Market Review: March 06, 2026
Closing Recap
| Index | Up/Down | % Change | Last |
|---|---|---|---|
| DJ Industrials | -453.19 | 0.95% | 47,501 |
| S&P 500 | -90.72 | 1.33% | 6,739 |
| Nasdaq | -361.31 | 1.59% | 22,387 |
| Russell 2000 | -60.27 | 2.33% | 2,525 |
Market Overview
U.S. stocks ended the day and week lower, driven by a surprising jobs report and a spike in oil prices, which reached their highest levels in over 2.5 years. The intensifying U.S./Iran conflict further disrupted shipping through the Strait of Hormuz, limiting oil and commodity supplies. Inflation and recession fears have escalated due to the surge in energy prices, with WTI crude futures climbing over 12% to close around $91 per barrel.

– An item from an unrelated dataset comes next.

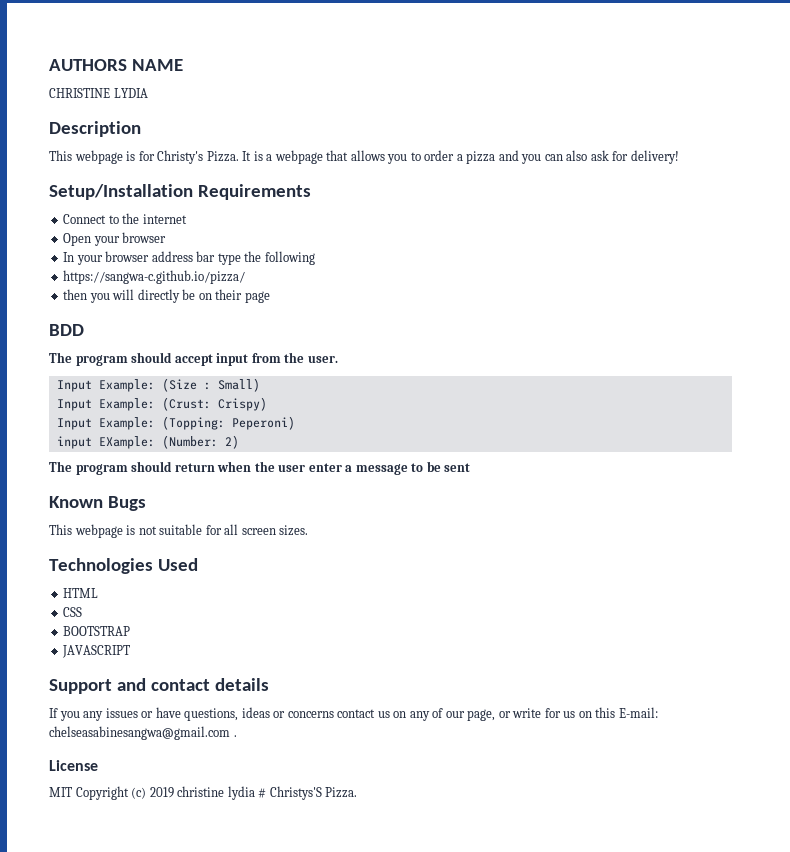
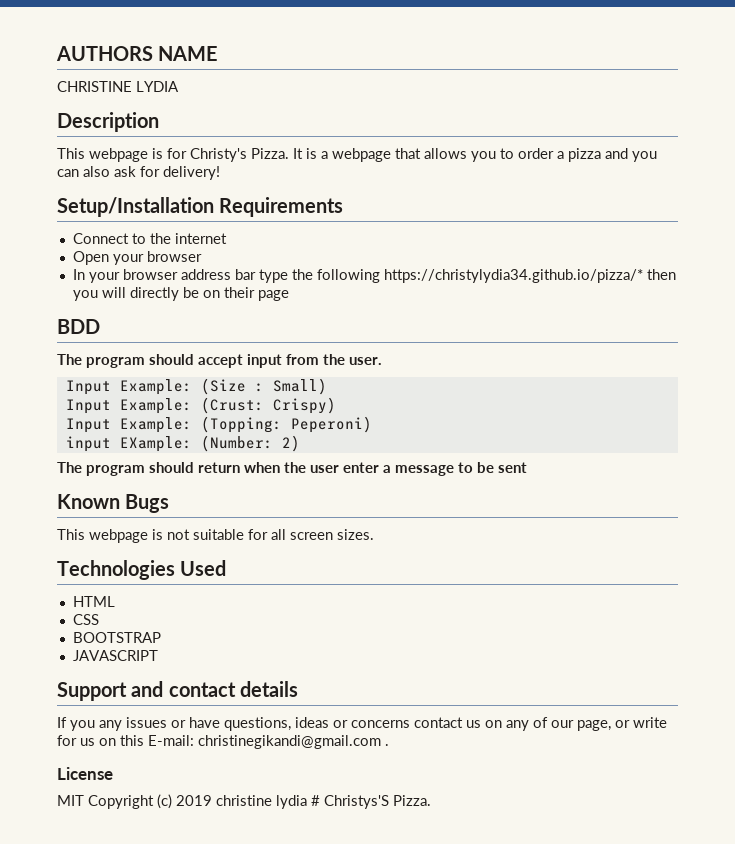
[63,270,246,284] // https://sangwa-c.github.io/pizza/ // -> [383,269,643,283] https://christylydia34.github.io/pizza/*
[49,726,230,740] chelseasabinesangwa@gmail.com -> [198,735,381,749] christinegikandi@gmail.com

Consumer discretionary sectors, including airlines and restaurants, were notably affected by rising energy costs, while energy stocks and chemicals performed well. The U.S. government announced it would provide reinsurance for losses up to $20 billion in the Gulf region to support oil and gas shippers during the conflict.
Jobs Data
The U.S. economy lost 92,000 jobs in February, marking the fewest job losses outside of a recession since 2003. This was significantly below economists' expectations of a gain of 50,000 jobs. The unemployment rate ticked up to 4.4% from 4.3%. Following the jobs report, expectations for a Federal Reserve interest rate cut increased, leading to a drop in Treasury yields and a slight decline in the dollar.
Weekly Performance
For the week, the S&P 500 fell 2.02%, the Nasdaq declined 1.24%, and the Dow dropped 3.01%. The Dow recorded its largest weekly percentage decline since early April 2025, while the S&P 500 and Russell 2000 also saw significant drops.
Commodities
Oil prices surged, with WTI and Brent crude breaking above $91 and $92 per barrel, respectively, due to concerns over the U.S.-Iran conflict. Gold prices increased slightly due to haven demand but posted a weekly decline. Bitcoin and Ethereum also saw fluctuations, with Bitcoin dropping below $69,000.
Currencies & Treasuries
The U.S. dollar trimmed gains against major currencies after the jobs data, while Treasury yields fell sharply, indicating market expectations for a quicker pace of interest rate cuts by the Fed.
Sector News Breakdown
Retail, Consumer Staples & Restaurants
Apparel retail stocks faced declines following disappointing earnings, while restaurant stocks were generally viewed positively due to improving industry conditions.
Energy
Energy stocks showed mixed performance despite rising oil prices, with Baker Hughes reporting an increase in the U.S. oil drilling rig count.
Biotech & Pharma
Day One was acquired by Servier for $21.50 per share, representing a significant premium over its previous closing price.
Technology
The technology sector faced pressure, particularly in AI infrastructure, following reports of halted expansion plans by major companies.
Conclusion
The market's reaction to the jobs report and rising oil prices reflects growing concerns about inflation and potential recession, with significant implications for various sectors moving forward.